··· Input
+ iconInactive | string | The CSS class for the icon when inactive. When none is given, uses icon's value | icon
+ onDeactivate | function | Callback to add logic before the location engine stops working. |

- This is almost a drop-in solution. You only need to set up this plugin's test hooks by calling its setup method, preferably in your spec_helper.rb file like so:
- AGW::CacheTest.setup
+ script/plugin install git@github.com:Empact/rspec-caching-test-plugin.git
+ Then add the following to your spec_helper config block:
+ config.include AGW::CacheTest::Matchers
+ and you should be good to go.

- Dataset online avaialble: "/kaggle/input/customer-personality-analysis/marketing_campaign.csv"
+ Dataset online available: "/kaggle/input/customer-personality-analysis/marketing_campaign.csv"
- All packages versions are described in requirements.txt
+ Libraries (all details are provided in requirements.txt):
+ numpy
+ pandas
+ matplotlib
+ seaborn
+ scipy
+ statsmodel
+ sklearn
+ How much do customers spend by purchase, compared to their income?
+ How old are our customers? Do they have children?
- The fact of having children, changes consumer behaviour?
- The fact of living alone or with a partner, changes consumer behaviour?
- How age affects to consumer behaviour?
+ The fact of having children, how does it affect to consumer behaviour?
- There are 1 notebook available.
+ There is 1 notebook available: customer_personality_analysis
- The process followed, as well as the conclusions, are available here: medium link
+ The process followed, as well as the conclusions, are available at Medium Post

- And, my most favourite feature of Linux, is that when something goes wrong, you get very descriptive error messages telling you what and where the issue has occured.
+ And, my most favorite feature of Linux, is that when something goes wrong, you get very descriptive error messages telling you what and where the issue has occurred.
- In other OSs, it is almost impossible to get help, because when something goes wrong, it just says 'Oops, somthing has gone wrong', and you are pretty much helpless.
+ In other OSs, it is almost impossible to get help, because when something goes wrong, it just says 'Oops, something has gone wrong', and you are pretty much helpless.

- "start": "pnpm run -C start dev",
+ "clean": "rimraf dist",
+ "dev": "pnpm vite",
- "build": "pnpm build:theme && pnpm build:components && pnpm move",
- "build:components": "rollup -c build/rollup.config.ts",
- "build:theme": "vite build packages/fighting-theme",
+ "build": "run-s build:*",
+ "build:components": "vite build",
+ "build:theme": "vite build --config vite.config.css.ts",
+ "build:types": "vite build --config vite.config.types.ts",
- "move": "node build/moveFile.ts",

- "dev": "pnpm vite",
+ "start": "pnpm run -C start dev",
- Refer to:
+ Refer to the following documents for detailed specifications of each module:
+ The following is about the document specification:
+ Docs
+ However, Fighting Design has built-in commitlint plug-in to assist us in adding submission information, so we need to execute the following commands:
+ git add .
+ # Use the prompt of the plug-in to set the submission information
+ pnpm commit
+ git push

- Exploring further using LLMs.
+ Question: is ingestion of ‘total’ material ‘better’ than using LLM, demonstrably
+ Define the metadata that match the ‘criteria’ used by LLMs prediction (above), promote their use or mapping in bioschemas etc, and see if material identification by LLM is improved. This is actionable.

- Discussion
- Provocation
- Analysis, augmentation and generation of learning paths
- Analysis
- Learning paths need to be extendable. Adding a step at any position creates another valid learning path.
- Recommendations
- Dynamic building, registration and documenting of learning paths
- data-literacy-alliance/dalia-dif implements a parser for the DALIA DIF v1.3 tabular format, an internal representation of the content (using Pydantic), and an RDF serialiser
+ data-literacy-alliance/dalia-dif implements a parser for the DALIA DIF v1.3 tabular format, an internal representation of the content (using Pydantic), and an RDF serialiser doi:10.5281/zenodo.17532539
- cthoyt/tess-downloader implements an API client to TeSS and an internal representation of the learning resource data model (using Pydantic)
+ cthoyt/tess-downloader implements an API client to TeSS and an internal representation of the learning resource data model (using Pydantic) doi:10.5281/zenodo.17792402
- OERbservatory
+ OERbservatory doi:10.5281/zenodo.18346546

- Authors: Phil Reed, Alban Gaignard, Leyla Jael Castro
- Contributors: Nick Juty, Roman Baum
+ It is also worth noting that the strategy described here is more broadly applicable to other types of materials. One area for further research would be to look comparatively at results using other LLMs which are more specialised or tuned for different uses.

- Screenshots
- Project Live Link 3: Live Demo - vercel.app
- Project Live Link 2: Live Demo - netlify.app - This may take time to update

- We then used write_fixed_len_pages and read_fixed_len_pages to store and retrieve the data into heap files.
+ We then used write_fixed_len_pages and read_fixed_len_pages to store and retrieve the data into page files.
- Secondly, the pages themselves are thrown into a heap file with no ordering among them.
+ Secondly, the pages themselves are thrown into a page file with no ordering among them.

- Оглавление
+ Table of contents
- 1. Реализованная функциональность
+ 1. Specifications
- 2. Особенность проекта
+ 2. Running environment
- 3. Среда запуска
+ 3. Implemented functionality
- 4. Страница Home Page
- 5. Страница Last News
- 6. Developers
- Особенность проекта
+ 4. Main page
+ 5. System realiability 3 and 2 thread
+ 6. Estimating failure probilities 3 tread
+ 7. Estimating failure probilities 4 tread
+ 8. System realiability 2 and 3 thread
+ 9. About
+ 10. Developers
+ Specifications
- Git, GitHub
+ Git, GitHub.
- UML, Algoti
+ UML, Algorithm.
······
Problem requirements - From the first line to the last, return the material exactly.

Finished exercise -
+ iconInactive | string | The CSS class for the icon when inactive. When none is given, uses icon's value | icon
+ onDeactivate | function | Callback to add logic before the location engine stops working. |

- This is almost a drop-in solution. You only need to set up this plugin's test hooks by calling its setup method, preferably in your spec_helper.rb file like so:
- AGW::CacheTest.setup
+ script/plugin install git@github.com:Empact/rspec-caching-test-plugin.git
+ Then add the following to your spec_helper config block:
+ config.include AGW::CacheTest::Matchers
+ and you should be good to go.

- Dataset online avaialble: "/kaggle/input/customer-personality-analysis/marketing_campaign.csv"
+ Dataset online available: "/kaggle/input/customer-personality-analysis/marketing_campaign.csv"
- All packages versions are described in requirements.txt
+ Libraries (all details are provided in requirements.txt):
+ numpy
+ pandas
+ matplotlib
+ seaborn
+ scipy
+ statsmodel
+ sklearn
+ How much do customers spend by purchase, compared to their income?
+ How old are our customers? Do they have children?
- The fact of having children, changes consumer behaviour?
- The fact of living alone or with a partner, changes consumer behaviour?
- How age affects to consumer behaviour?
+ The fact of having children, how does it affect to consumer behaviour?
- There are 1 notebook available.
+ There is 1 notebook available: customer_personality_analysis
- The process followed, as well as the conclusions, are available here: medium link
+ The process followed, as well as the conclusions, are available at Medium Post

- And, my most favourite feature of Linux, is that when something goes wrong, you get very descriptive error messages telling you what and where the issue has occured.
+ And, my most favorite feature of Linux, is that when something goes wrong, you get very descriptive error messages telling you what and where the issue has occurred.
- In other OSs, it is almost impossible to get help, because when something goes wrong, it just says 'Oops, somthing has gone wrong', and you are pretty much helpless.
+ In other OSs, it is almost impossible to get help, because when something goes wrong, it just says 'Oops, something has gone wrong', and you are pretty much helpless.

- "start": "pnpm run -C start dev",
+ "clean": "rimraf dist",
+ "dev": "pnpm vite",
- "build": "pnpm build:theme && pnpm build:components && pnpm move",
- "build:components": "rollup -c build/rollup.config.ts",
- "build:theme": "vite build packages/fighting-theme",
+ "build": "run-s build:*",
+ "build:components": "vite build",
+ "build:theme": "vite build --config vite.config.css.ts",
+ "build:types": "vite build --config vite.config.types.ts",
- "move": "node build/moveFile.ts",

- "dev": "pnpm vite",
+ "start": "pnpm run -C start dev",
- Refer to:
+ Refer to the following documents for detailed specifications of each module:
+ The following is about the document specification:
+ Docs
+ However, Fighting Design has built-in commitlint plug-in to assist us in adding submission information, so we need to execute the following commands:
+ git add .
+ # Use the prompt of the plug-in to set the submission information
+ pnpm commit
+ git push

- Exploring further using LLMs.
+ Question: is ingestion of ‘total’ material ‘better’ than using LLM, demonstrably
+ Define the metadata that match the ‘criteria’ used by LLMs prediction (above), promote their use or mapping in bioschemas etc, and see if material identification by LLM is improved. This is actionable.

- Discussion
- Provocation
- Analysis, augmentation and generation of learning paths
- Analysis
- Learning paths need to be extendable. Adding a step at any position creates another valid learning path.
- Recommendations
- Dynamic building, registration and documenting of learning paths
- data-literacy-alliance/dalia-dif implements a parser for the DALIA DIF v1.3 tabular format, an internal representation of the content (using Pydantic), and an RDF serialiser
+ data-literacy-alliance/dalia-dif implements a parser for the DALIA DIF v1.3 tabular format, an internal representation of the content (using Pydantic), and an RDF serialiser doi:10.5281/zenodo.17532539
- cthoyt/tess-downloader implements an API client to TeSS and an internal representation of the learning resource data model (using Pydantic)
+ cthoyt/tess-downloader implements an API client to TeSS and an internal representation of the learning resource data model (using Pydantic) doi:10.5281/zenodo.17792402
- OERbservatory
+ OERbservatory doi:10.5281/zenodo.18346546

- Authors: Phil Reed, Alban Gaignard, Leyla Jael Castro
- Contributors: Nick Juty, Roman Baum
+ It is also worth noting that the strategy described here is more broadly applicable to other types of materials. One area for further research would be to look comparatively at results using other LLMs which are more specialised or tuned for different uses.

- Screenshots
- Project Live Link 3: Live Demo - vercel.app
- Project Live Link 2: Live Demo - netlify.app - This may take time to update

- We then used write_fixed_len_pages and read_fixed_len_pages to store and retrieve the data into heap files.
+ We then used write_fixed_len_pages and read_fixed_len_pages to store and retrieve the data into page files.
- Secondly, the pages themselves are thrown into a heap file with no ordering among them.
+ Secondly, the pages themselves are thrown into a page file with no ordering among them.

- Оглавление
+ Table of contents
- 1. Реализованная функциональность
+ 1. Specifications
- 2. Особенность проекта
+ 2. Running environment
- 3. Среда запуска
+ 3. Implemented functionality
- 4. Страница Home Page
- 5. Страница Last News
- 6. Developers
- Особенность проекта
+ 4. Main page
+ 5. System realiability 3 and 2 thread
+ 6. Estimating failure probilities 3 tread
+ 7. Estimating failure probilities 4 tread
+ 8. System realiability 2 and 3 thread
+ 9. About
+ 10. Developers
+ Specifications
- Git, GitHub
+ Git, GitHub.
- UML, Algoti
+ UML, Algorithm.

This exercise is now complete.